WHAT THE TASK REQUIRES
Output every record word for word.
....
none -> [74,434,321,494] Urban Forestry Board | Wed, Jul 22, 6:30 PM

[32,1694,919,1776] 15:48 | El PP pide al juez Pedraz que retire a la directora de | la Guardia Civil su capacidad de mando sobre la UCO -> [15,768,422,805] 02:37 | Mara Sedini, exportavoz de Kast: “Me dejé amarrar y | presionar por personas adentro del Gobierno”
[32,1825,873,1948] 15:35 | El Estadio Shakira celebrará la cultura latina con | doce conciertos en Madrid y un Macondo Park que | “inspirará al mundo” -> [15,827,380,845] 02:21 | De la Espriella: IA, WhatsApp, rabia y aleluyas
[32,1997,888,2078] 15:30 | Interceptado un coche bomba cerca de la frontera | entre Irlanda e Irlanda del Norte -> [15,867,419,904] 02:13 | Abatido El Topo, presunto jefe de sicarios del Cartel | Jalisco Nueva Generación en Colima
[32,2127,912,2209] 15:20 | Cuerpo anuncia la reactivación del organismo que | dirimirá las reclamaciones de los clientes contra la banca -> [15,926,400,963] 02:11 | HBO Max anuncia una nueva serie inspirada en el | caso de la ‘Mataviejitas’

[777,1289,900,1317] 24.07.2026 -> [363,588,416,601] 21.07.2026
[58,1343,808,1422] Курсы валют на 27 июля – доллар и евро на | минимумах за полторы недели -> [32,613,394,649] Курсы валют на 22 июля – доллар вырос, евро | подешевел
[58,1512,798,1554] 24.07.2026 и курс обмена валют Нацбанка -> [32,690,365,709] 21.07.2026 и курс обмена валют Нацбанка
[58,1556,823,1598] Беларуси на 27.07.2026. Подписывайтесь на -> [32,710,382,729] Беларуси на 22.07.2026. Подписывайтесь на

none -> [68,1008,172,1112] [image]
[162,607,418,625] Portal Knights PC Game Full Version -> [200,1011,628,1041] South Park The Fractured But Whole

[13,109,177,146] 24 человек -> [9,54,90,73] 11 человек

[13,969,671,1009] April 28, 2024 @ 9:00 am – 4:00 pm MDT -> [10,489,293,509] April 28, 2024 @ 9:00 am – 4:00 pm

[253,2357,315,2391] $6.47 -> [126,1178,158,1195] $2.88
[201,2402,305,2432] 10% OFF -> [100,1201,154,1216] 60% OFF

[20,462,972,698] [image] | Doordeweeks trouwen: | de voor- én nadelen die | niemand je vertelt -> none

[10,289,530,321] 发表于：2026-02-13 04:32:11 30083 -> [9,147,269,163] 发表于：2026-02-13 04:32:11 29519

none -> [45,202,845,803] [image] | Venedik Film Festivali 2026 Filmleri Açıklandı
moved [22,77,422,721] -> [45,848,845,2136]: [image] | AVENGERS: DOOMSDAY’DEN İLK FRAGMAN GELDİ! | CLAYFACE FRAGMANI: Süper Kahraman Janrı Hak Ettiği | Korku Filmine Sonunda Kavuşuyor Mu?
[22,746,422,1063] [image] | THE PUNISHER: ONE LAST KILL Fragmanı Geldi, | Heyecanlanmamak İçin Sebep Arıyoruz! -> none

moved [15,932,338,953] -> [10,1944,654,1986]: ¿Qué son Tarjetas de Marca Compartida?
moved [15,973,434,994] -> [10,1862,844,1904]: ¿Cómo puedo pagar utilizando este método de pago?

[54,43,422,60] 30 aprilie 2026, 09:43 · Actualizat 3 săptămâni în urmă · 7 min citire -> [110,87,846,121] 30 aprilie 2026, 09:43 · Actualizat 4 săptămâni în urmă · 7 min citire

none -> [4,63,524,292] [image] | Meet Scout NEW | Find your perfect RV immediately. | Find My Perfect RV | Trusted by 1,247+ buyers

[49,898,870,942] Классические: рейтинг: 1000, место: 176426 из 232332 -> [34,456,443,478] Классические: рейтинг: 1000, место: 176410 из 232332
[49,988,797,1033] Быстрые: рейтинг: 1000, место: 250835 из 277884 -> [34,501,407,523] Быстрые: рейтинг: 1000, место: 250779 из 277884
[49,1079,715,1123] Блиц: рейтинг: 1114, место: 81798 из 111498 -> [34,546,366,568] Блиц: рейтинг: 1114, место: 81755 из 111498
....
COMPLETED TASK
none -> [74,434,321,494] Urban Forestry Board | Wed, Jul 22, 6:30 PM

[32,1694,919,1776] 15:48 | El PP pide al juez Pedraz que retire a la directora de | la Guardia Civil su capacidad de mando sobre la UCO -> [15,768,422,805] 02:37 | Mara Sedini, exportavoz de Kast: “Me dejé amarrar y | presionar por personas adentro del Gobierno”
[32,1825,873,1948] 15:35 | El Estadio Shakira celebrará la cultura latina con | doce conciertos en Madrid y un Macondo Park que | “inspirará al mundo” -> [15,827,380,845] 02:21 | De la Espriella: IA, WhatsApp, rabia y aleluyas
[32,1997,888,2078] 15:30 | Interceptado un coche bomba cerca de la frontera | entre Irlanda e Irlanda del Norte -> [15,867,419,904] 02:13 | Abatido El Topo, presunto jefe de sicarios del Cartel | Jalisco Nueva Generación en Colima
[32,2127,912,2209] 15:20 | Cuerpo anuncia la reactivación del organismo que | dirimirá las reclamaciones de los clientes contra la banca -> [15,926,400,963] 02:11 | HBO Max anuncia una nueva serie inspirada en el | caso de la ‘Mataviejitas’

[777,1289,900,1317] 24.07.2026 -> [363,588,416,601] 21.07.2026
[58,1343,808,1422] Курсы валют на 27 июля – доллар и евро на | минимумах за полторы недели -> [32,613,394,649] Курсы валют на 22 июля – доллар вырос, евро | подешевел
[58,1512,798,1554] 24.07.2026 и курс обмена валют Нацбанка -> [32,690,365,709] 21.07.2026 и курс обмена валют Нацбанка
[58,1556,823,1598] Беларуси на 27.07.2026. Подписывайтесь на -> [32,710,382,729] Беларуси на 22.07.2026. Подписывайтесь на

none -> [68,1008,172,1112] [image]
[162,607,418,625] Portal Knights PC Game Full Version -> [200,1011,628,1041] South Park The Fractured But Whole

[13,109,177,146] 24 человек -> [9,54,90,73] 11 человек

[13,969,671,1009] April 28, 2024 @ 9:00 am – 4:00 pm MDT -> [10,489,293,509] April 28, 2024 @ 9:00 am – 4:00 pm

[253,2357,315,2391] $6.47 -> [126,1178,158,1195] $2.88
[201,2402,305,2432] 10% OFF -> [100,1201,154,1216] 60% OFF

[20,462,972,698] [image] | Doordeweeks trouwen: | de voor- én nadelen die | niemand je vertelt -> none

[10,289,530,321] 发表于：2026-02-13 04:32:11 30083 -> [9,147,269,163] 发表于：2026-02-13 04:32:11 29519

none -> [45,202,845,803] [image] | Venedik Film Festivali 2026 Filmleri Açıklandı
moved [22,77,422,721] -> [45,848,845,2136]: [image] | AVENGERS: DOOMSDAY’DEN İLK FRAGMAN GELDİ! | CLAYFACE FRAGMANI: Süper Kahraman Janrı Hak Ettiği | Korku Filmine Sonunda Kavuşuyor Mu?
[22,746,422,1063] [image] | THE PUNISHER: ONE LAST KILL Fragmanı Geldi, | Heyecanlanmamak İçin Sebep Arıyoruz! -> none

moved [15,932,338,953] -> [10,1944,654,1986]: ¿Qué son Tarjetas de Marca Compartida?
moved [15,973,434,994] -> [10,1862,844,1904]: ¿Cómo puedo pagar utilizando este método de pago?

[54,43,422,60] 30 aprilie 2026, 09:43 · Actualizat 3 săptămâni în urmă · 7 min citire -> [110,87,846,121] 30 aprilie 2026, 09:43 · Actualizat 4 săptămâni în urmă · 7 min citire

none -> [4,63,524,292] [image] | Meet Scout NEW | Find your perfect RV immediately. | Find My Perfect RV | Trusted by 1,247+ buyers

[49,898,870,942] Классические: рейтинг: 1000, место: 176426 из 232332 -> [34,456,443,478] Классические: рейтинг: 1000, место: 176410 из 232332
[49,988,797,1033] Быстрые: рейтинг: 1000, место: 250835 из 277884 -> [34,501,407,523] Быстрые: рейтинг: 1000, место: 250779 из 277884
[49,1079,715,1123] Блиц: рейтинг: 1114, место: 81798 из 111498 -> [34,546,366,568] Блиц: рейтинг: 1114, место: 81755 из 111498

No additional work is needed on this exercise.